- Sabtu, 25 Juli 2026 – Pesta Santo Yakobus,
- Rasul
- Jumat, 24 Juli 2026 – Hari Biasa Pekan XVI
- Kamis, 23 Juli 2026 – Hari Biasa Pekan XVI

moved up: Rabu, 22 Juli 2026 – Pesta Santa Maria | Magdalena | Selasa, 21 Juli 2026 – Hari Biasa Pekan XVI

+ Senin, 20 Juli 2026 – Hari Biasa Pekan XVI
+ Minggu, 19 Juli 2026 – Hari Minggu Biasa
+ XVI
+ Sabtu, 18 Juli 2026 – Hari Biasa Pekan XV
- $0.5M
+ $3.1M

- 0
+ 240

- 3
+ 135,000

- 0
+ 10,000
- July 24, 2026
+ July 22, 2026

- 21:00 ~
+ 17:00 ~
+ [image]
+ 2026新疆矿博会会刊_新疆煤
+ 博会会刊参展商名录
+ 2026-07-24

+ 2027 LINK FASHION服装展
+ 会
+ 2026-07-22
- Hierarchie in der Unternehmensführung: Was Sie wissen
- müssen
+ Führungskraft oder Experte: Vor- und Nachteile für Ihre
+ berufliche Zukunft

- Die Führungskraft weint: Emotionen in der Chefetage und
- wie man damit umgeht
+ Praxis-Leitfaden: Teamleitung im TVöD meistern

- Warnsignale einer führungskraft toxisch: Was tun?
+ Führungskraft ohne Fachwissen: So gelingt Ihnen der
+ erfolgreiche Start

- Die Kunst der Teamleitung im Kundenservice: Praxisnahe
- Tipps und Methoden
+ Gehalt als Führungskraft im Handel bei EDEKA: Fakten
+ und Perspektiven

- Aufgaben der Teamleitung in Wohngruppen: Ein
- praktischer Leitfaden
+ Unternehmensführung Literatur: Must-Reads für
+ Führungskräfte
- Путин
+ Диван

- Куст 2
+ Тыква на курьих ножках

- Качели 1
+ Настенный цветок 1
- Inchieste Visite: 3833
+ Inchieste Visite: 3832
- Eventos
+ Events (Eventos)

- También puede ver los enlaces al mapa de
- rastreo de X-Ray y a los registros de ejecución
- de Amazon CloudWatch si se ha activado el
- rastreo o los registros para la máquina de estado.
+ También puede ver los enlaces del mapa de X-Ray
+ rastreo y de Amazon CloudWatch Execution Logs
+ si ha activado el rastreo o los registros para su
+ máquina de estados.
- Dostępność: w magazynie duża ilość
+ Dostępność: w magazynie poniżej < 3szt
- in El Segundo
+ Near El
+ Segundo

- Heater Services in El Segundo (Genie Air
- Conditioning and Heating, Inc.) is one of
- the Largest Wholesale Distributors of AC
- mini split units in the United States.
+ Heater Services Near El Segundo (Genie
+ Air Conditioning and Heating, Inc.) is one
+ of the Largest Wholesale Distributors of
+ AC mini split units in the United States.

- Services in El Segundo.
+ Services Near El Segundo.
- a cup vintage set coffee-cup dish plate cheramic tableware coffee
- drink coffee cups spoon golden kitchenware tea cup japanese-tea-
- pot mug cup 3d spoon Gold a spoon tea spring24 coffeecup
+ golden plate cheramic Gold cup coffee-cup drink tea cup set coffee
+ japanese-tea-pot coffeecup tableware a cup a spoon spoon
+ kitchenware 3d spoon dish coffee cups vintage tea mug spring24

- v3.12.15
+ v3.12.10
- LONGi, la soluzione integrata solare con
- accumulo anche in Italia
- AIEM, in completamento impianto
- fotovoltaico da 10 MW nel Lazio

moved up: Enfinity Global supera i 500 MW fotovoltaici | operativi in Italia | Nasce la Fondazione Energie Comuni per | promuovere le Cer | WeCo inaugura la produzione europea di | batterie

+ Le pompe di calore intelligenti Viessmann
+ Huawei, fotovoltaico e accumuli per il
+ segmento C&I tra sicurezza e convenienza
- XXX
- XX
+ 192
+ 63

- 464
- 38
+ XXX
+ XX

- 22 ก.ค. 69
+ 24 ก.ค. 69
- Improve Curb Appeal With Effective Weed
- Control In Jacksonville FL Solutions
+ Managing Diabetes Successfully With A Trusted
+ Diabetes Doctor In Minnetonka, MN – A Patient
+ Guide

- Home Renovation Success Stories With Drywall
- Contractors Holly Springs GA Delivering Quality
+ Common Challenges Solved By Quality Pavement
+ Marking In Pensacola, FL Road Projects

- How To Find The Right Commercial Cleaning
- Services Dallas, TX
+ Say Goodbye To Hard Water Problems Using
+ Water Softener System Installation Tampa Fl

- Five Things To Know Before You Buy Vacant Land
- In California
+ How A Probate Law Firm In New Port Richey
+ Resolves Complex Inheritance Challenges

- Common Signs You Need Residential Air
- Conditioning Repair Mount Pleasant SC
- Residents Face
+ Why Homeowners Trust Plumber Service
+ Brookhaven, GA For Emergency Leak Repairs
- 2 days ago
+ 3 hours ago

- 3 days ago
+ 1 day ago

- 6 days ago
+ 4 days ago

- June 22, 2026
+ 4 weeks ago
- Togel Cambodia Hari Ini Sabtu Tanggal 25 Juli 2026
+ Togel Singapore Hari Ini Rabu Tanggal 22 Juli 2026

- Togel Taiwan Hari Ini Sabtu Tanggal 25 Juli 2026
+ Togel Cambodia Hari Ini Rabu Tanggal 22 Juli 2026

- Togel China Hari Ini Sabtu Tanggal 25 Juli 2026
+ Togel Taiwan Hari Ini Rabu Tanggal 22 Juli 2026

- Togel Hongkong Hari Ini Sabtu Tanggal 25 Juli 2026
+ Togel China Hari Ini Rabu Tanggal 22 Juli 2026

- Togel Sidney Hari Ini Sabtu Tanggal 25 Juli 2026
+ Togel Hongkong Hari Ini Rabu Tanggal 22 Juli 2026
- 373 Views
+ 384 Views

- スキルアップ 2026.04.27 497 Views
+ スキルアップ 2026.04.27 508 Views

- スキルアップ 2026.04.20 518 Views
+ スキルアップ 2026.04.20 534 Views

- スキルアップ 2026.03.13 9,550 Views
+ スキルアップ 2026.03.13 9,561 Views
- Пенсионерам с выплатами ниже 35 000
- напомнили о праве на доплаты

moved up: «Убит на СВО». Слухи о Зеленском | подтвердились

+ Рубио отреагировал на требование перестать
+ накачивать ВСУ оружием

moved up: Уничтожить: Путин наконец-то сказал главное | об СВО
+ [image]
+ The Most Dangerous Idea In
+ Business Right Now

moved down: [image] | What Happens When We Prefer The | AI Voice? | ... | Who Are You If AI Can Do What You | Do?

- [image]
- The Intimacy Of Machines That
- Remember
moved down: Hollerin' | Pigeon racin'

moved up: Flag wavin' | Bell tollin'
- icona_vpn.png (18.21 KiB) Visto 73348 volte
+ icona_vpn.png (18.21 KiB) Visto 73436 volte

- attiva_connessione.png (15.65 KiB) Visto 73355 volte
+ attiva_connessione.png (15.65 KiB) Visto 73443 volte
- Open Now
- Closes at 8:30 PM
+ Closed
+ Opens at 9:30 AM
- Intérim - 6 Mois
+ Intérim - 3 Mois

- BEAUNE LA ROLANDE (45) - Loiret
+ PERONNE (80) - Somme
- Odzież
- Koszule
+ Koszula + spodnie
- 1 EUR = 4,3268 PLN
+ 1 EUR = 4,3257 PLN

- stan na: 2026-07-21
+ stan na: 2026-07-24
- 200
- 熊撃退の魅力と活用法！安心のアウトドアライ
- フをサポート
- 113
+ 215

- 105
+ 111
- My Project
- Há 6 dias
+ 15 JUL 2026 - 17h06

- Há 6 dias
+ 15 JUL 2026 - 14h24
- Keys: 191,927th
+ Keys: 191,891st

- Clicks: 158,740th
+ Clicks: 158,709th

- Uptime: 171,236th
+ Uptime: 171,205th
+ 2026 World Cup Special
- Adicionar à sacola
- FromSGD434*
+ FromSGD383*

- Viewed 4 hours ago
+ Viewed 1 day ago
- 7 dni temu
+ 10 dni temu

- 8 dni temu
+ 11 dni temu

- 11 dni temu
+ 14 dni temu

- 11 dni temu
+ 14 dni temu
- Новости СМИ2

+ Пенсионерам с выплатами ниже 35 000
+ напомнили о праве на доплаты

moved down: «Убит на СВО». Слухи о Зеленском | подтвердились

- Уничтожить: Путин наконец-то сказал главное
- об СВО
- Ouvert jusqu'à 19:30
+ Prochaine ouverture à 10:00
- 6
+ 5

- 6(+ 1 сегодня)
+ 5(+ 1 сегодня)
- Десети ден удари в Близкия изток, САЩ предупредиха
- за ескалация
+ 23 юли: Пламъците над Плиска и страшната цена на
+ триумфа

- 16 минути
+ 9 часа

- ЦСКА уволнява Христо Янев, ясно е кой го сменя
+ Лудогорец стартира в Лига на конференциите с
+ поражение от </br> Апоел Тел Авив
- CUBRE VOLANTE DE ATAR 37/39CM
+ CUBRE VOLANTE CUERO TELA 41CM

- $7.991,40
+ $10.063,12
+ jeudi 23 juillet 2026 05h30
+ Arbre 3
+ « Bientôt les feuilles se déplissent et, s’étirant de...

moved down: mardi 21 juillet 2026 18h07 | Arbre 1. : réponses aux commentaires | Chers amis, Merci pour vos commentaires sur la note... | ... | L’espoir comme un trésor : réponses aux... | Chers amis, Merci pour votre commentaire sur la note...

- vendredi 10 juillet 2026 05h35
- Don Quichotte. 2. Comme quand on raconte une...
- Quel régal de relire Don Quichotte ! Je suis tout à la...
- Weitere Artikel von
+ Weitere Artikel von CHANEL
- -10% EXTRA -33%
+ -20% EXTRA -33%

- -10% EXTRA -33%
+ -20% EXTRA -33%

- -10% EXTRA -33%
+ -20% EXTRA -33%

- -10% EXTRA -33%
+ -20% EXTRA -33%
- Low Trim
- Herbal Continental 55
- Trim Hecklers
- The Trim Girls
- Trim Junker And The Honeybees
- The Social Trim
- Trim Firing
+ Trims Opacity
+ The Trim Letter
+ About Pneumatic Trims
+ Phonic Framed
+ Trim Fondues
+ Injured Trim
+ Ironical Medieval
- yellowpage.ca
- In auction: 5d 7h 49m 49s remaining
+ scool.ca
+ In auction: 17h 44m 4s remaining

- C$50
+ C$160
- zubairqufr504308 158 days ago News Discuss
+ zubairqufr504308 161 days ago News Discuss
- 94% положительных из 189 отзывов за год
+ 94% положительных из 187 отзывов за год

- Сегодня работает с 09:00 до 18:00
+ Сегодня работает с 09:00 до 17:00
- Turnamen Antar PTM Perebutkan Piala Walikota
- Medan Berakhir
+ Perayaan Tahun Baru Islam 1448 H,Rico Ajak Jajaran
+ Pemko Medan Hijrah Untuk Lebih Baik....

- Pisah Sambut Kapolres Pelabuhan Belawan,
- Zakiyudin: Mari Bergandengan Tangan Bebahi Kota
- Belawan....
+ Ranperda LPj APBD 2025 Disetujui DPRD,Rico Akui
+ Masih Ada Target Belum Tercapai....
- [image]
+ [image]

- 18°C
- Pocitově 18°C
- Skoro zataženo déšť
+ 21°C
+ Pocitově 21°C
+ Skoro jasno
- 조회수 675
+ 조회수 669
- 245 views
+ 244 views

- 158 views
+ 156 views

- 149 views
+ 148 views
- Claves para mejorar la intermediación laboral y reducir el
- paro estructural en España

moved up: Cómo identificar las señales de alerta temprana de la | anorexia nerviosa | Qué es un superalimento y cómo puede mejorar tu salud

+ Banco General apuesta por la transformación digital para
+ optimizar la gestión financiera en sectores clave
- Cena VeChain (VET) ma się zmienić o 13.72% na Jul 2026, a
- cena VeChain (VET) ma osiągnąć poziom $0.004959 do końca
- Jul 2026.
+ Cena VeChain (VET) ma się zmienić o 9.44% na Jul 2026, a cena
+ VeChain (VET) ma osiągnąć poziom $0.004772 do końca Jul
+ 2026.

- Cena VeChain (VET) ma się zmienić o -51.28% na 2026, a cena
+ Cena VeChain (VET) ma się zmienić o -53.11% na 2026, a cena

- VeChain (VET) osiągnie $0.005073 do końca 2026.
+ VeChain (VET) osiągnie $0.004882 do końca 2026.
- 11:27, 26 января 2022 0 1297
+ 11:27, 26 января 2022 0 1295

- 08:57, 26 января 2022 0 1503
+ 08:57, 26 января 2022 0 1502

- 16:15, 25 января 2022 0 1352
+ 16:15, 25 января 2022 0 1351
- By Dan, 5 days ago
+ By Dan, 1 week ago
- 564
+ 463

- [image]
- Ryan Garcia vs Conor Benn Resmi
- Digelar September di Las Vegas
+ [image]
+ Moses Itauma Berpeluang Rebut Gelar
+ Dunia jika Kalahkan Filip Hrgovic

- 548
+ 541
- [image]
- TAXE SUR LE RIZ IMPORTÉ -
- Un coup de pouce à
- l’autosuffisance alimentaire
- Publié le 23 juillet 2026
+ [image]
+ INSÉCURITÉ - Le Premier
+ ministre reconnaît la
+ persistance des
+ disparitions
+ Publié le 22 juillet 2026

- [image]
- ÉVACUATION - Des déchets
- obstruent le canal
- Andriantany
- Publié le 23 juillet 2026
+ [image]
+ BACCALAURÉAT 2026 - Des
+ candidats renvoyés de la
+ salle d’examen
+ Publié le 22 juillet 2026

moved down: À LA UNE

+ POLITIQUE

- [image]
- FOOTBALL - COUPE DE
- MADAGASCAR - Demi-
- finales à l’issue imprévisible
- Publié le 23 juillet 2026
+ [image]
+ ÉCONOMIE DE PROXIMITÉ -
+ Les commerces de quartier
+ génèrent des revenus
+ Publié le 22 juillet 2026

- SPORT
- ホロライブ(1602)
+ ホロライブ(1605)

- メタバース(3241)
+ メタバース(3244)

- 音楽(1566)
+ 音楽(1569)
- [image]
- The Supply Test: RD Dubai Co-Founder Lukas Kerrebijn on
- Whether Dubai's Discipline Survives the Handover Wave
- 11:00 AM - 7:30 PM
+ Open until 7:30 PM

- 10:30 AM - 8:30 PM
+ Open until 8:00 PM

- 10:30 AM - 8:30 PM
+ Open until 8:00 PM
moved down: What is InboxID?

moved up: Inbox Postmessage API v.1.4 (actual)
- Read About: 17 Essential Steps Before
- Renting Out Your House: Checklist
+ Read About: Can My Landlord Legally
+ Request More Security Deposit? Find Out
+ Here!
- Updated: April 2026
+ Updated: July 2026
━━━━━━━━━━
EXERCISE DETAILS: Your answer should consist only of the lines above between the line holding "Near El Segundo." and the line holding "a spoon spoon", inclusive, each transcribed exactly.

RESPONSE TO THE TASK:
+ Services Near El Segundo.
- a cup vintage set coffee-cup dish plate cheramic tableware coffee
- drink coffee cups spoon golden kitchenware tea cup japanese-tea-
- pot mug cup 3d spoon Gold a spoon tea spring24 coffeecup
+ golden plate cheramic Gold cup coffee-cup drink tea cup set coffee
+ japanese-tea-pot coffeecup tableware a cup a spoon spoon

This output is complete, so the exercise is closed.